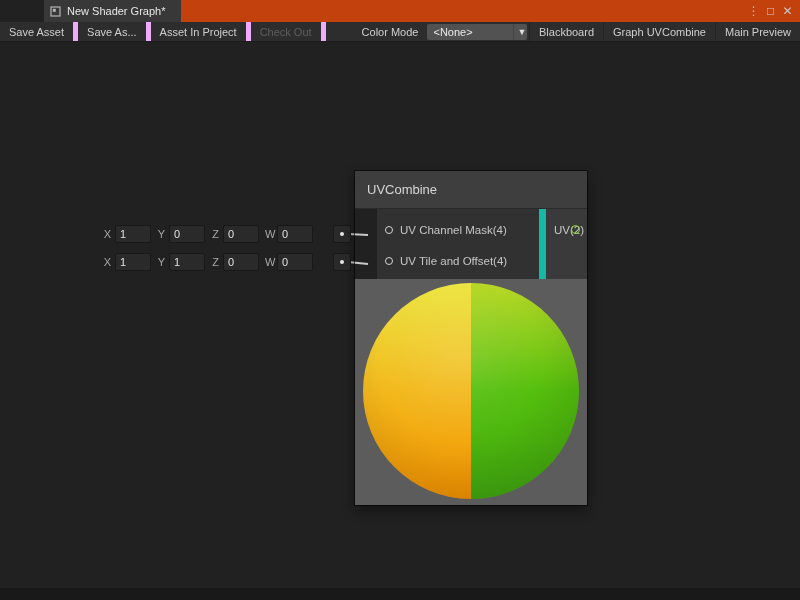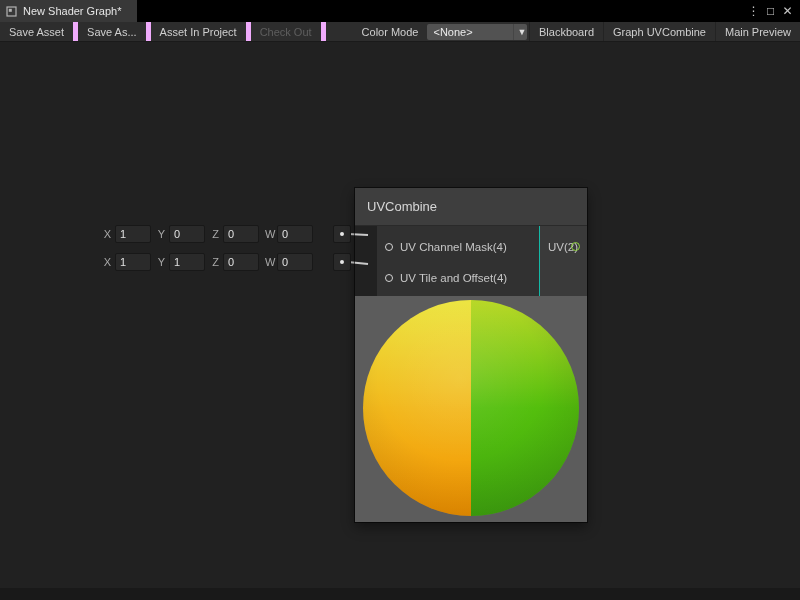--- a/index.html
+++ b/index.html
@@ -7,7 +7,7 @@
   .app { position: relative; width: 800px; height: 600px; overflow: hidden; background: var(--canvas, #212121); }
 
   
-  .titlebar { height: 22px; background: #000000; display: flex; align-items: stretch; }
+  .titlebar { height: 22px; background: #c2410c; display: flex; align-items: stretch; margin-left: 44px; }
   .tab { display: flex; align-items: center; gap: 6px; padding: 0 16px 0 6px; background: #383838; color: #e6e6e6; font-size: 11px; }
   .win-controls { margin-left: auto; display: flex; align-items: center; color: #c8c8c8; font-size: 12px; padding-right: 4px; }
   .win-controls span { width: 17px; text-align: center; cursor: default; }

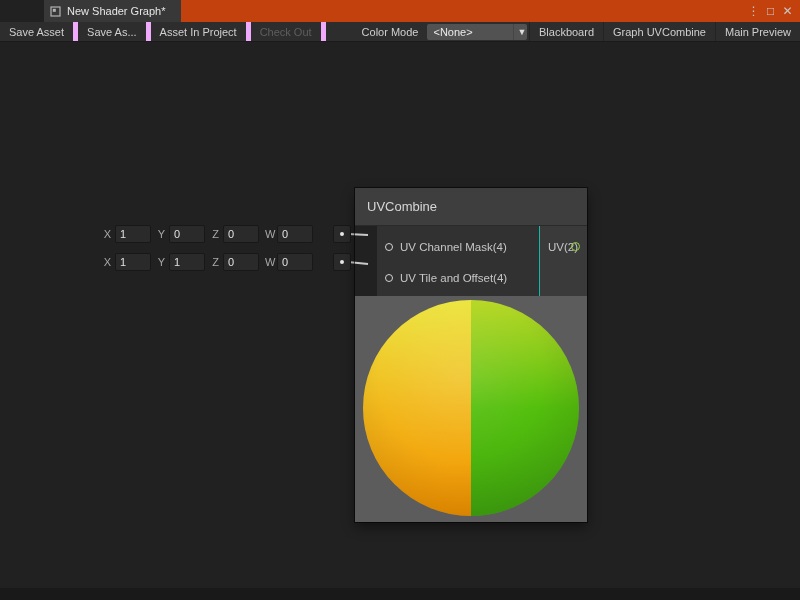--- a/index.html
+++ b/index.html
@@ -35,7 +35,7 @@
   .connector::after { content: ""; position: absolute; left: 50%; top: 50%; transform: translate(-50%,-50%); width: 4px; height: 4px; border-radius: 50%; background: #e8e8e8; }
 
   
-  .node { position: absolute; left: 355px; top: 146px; width: 232px; outline: 1px solid rgba(0,0,0,.55); box-shadow: 0 5px 12px rgba(0,0,0,.45); font-size: 11.5px; }
+  .node { position: absolute; left: 355px; top: 129px; width: 232px; outline: 1px solid rgba(0,0,0,.55); box-shadow: 0 5px 12px rgba(0,0,0,.45); font-size: 11.5px; }
   .node-header { height: 38px; background: var(--node-header, #3e3e3e); color: #d6d6d6; font-size: 13px; display: flex; align-items: center; padding-left: 12px; border-bottom: 1px solid #2a2a2a; }
   .node-ports { height: 70px; display: flex; margin-left: 22px; }
   .ports-in { width: 162px; background: #313131; padding-top: 5px; }

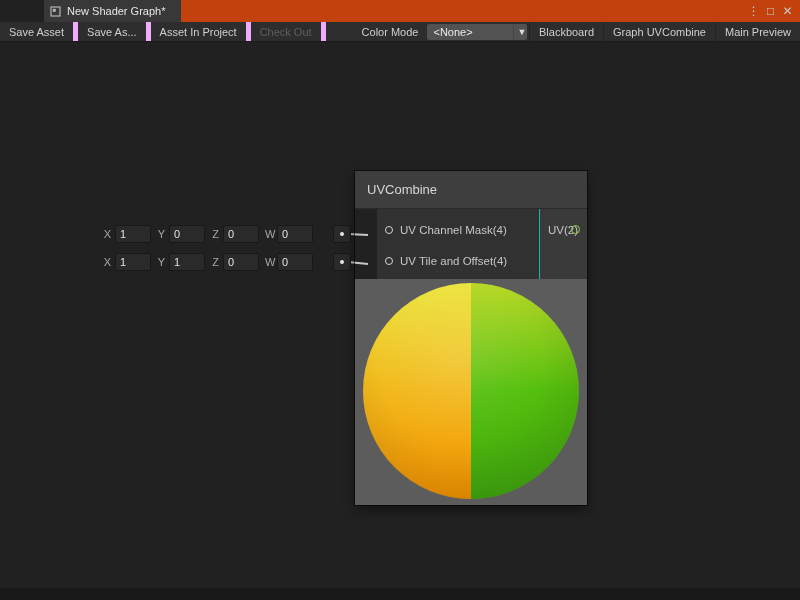--- a/index.html
+++ b/index.html
@@ -41,7 +41,7 @@
   .ports-in { width: 162px; background: #313131; padding-top: 5px; }
   .port-row { height: 31px; display: flex; align-items: center; color: #c6c6c6; }
   .port-circle { width: 8px; height: 8px; border: 1.5px solid #d4d4d4; border-radius: 50%; margin: 0 7px 0 8px; flex: none; }
-  .ports-out { flex: 1; background: #3a3a3a; border-left: 1px solid #14b8a6; position: relative; padding-top: 5px; }
+  .ports-out { flex: 1; background: #3a3a3a; border-left: 7px solid #14b8a6; position: relative; padding-top: 5px; }
   .out-row { height: 31px; display: flex; align-items: center; padding-left: 8px; color: #c6c6c6; }
   .out-circle { position: absolute; right: 7px; top: 16px; width: 9px; height: 9px; border: 1.5px solid var(--port-green, #8fd13f); border-radius: 50%; }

EXERCISE PROMPT:
Word for word, restate the line with "#3a3a3a; border-left: 1px" and all remaining lines of the material, stopping only at the final line.

TASK ANSWER:
-  .ports-out { flex: 1; background: #3a3a3a; border-left: 1px solid #14b8a6; position: relative; padding-top: 5px; }
+  .ports-out { flex: 1; background: #3a3a3a; border-left: 7px solid #14b8a6; position: relative; padding-top: 5px; }
   .out-row { height: 31px; display: flex; align-items: center; padding-left: 8px; color: #c6c6c6; }
   .out-circle { position: absolute; right: 7px; top: 16px; width: 9px; height: 9px; border: 1.5px solid var(--port-green, #8fd13f); border-radius: 50%; }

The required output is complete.